*** SUPPLIED RECORDS ***

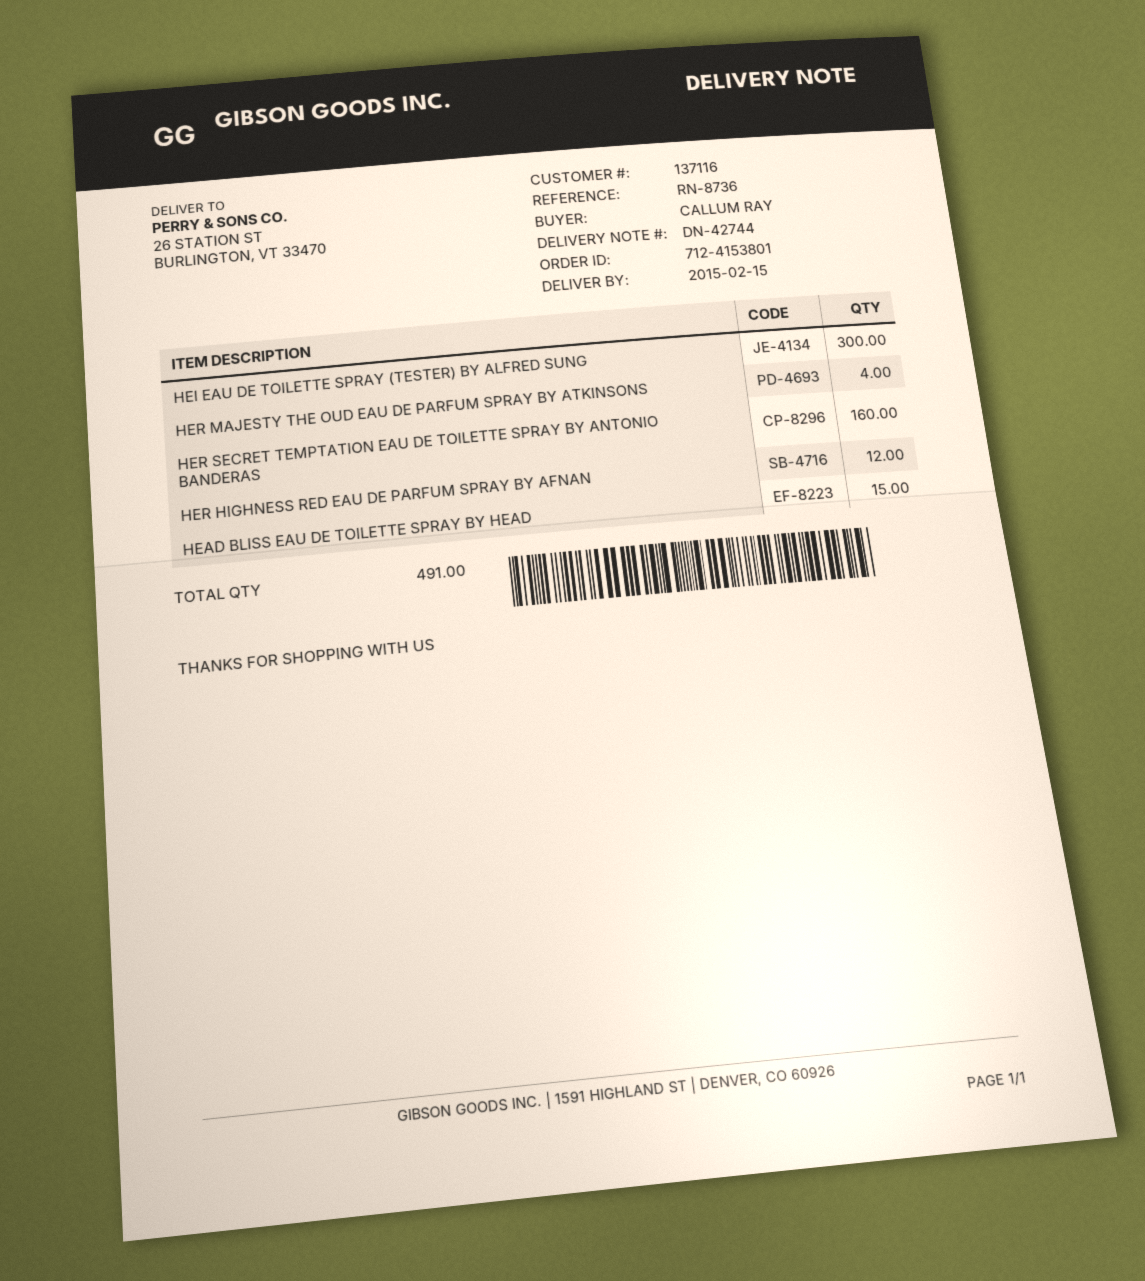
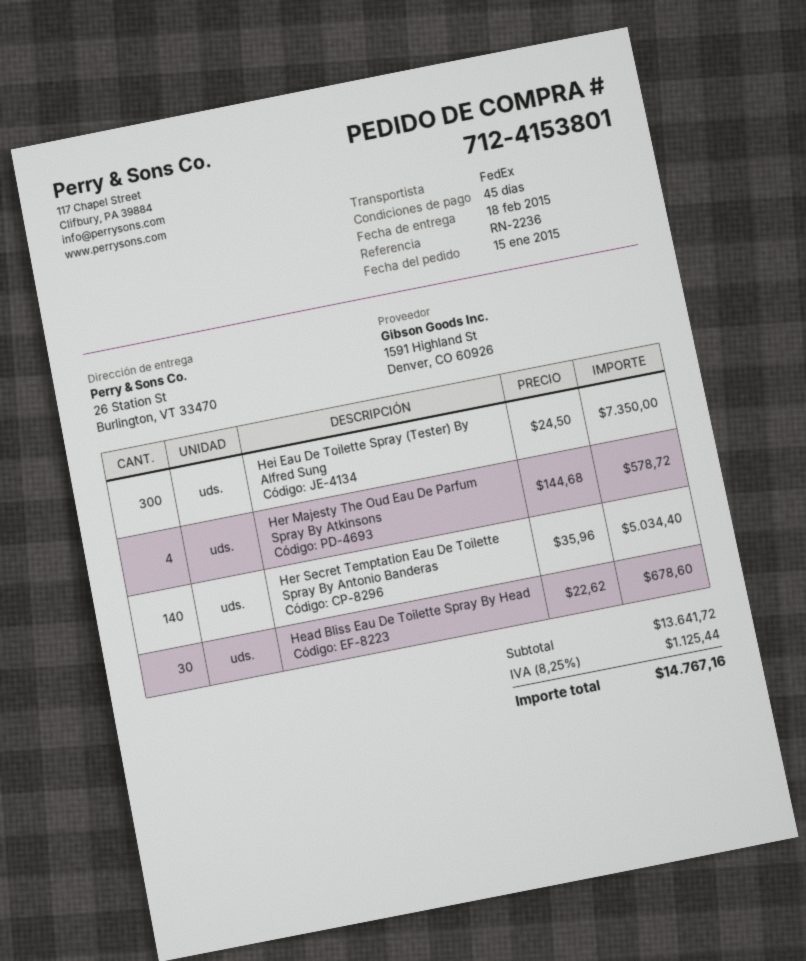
delivery date: 2015-02-15 -> 2015-02-18
reference: RN-8736 -> RN-2236
HER SECRET TEMPTATION EAU DE TOILETTE SPRAY BY ANTONIO BANDERAS: 160 -> 140
HER HIGHNESS RED EAU DE PARFUM SPRAY BY AFNAN: 12 -> none
HEAD BLISS EAU DE TOILETTE SPRAY BY HEAD: 15 -> 30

*** End of SUPPLIED RECORDS ***

INSTRUCTIONS FOR THE TASK
Nothing but the records themselves, exact and complete, should be returned; leave the pictures out.

RESULT FOR THIS EXERCISE
delivery date: 2015-02-15 -> 2015-02-18
reference: RN-8736 -> RN-2236
HER SECRET TEMPTATION EAU DE TOILETTE SPRAY BY ANTONIO BANDERAS: 160 -> 140
HER HIGHNESS RED EAU DE PARFUM SPRAY BY AFNAN: 12 -> none
HEAD BLISS EAU DE TOILETTE SPRAY BY HEAD: 15 -> 30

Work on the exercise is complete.